On Thu, Feb 11, 2021 at 10:29 AM Andrew Dunstan <and...@dunslane.net> wrote:

>
> On 2/11/21 10:06 AM, Tom Lane wrote:
> > Robert Haas <robertmh...@gmail.com> writes:
> >> On Thu, Feb 11, 2021 at 9:42 AM Jonah H. Harris <jonah.har...@gmail.com>
> wrote:
> >>> As Jan said in his last email, they're not proposing all the different
> >>> aspects needed. In fact, nothing has actually been proposed yet. This
> >>> is an entirely philosophical debate. I don't even know what's being
> >>> proposed at this point - I just know it *could* be useful. Let's just
> >>> wait and see what is actually proposed before shooting it down, yes?
> >> I don't think I'm trying to shoot anything down, because as I said, I
> >> like extensibility and am generally in favor of it. Rather, I'm
> >> expressing a concern which seems to me to be justified, based on what
> >> was posted.
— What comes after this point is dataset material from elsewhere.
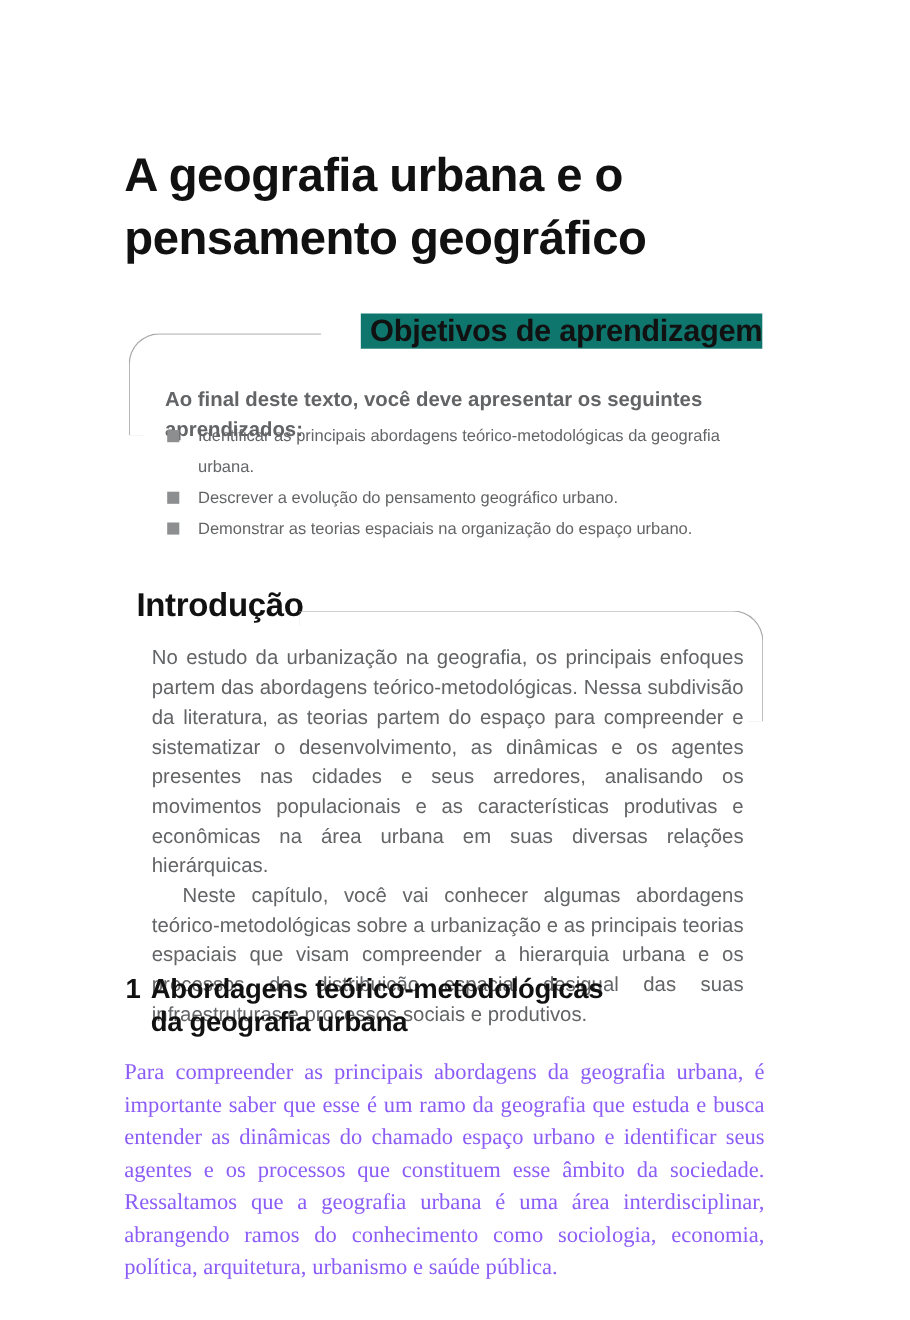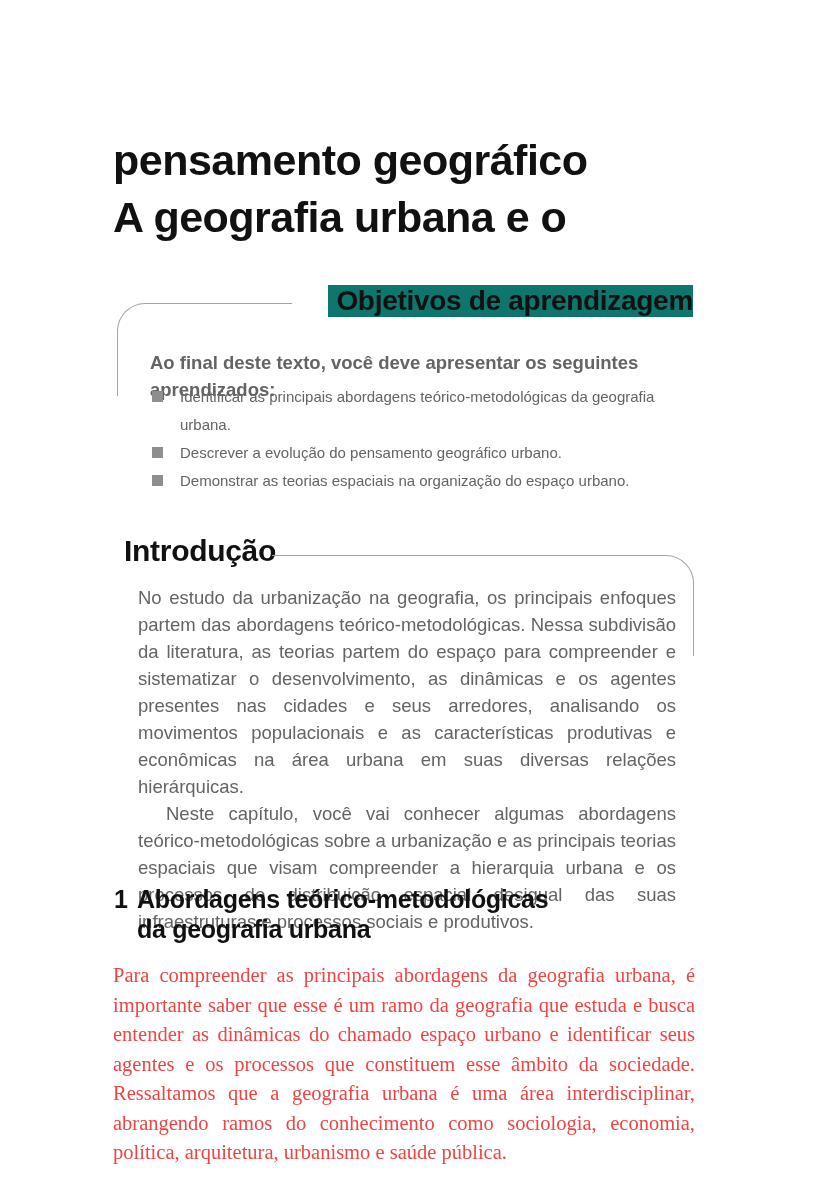"pensamento geográfico" div { order: before "A geografia urbana e o" -> after "A geografia urbana e o" }
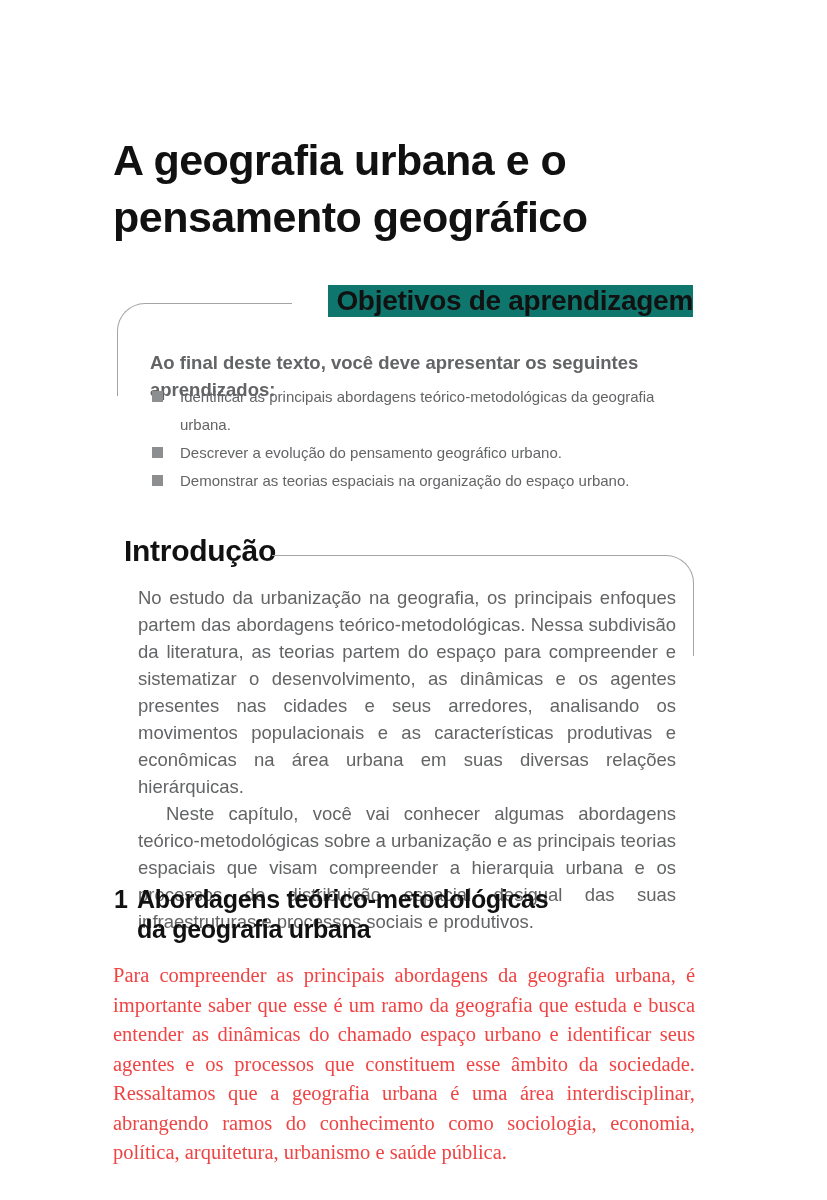"Para compreender as principais" .section-para { color: #ef4444 -> #8b5cf6 }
I'm sorry that my tone seems to have aggravated you, but
> >> it wasn't intended to do so.
> > Likewise, the point I was trying to make is that a "pluggable wire
> > protocol" is only a tiny part of what would be needed to have a credible
> > MySQL, Oracle, or whatever clone.  There are large semantic differences
> > from those products; there are maintenance issues arising from the fact
> > that we whack structures like parse trees around all the time; and so on.
> > Maybe there is some useful thing that can be accomplished here, but we
> > need to consider the bigger picture rather than believing (without proof)
> > that a few hook variables will be enough to do anything.
>
>
>
> Yeah. I think we'd need a fairly fully worked implementation to see
> where it goes. Is Amazon going to release (under TPL) its TDS
> implementation of this? That might go a long way to convincing me this
> is worth considering.
>
> Everything is planned to be released under the Apache 2.0 license so
people are free to do with it as they choose.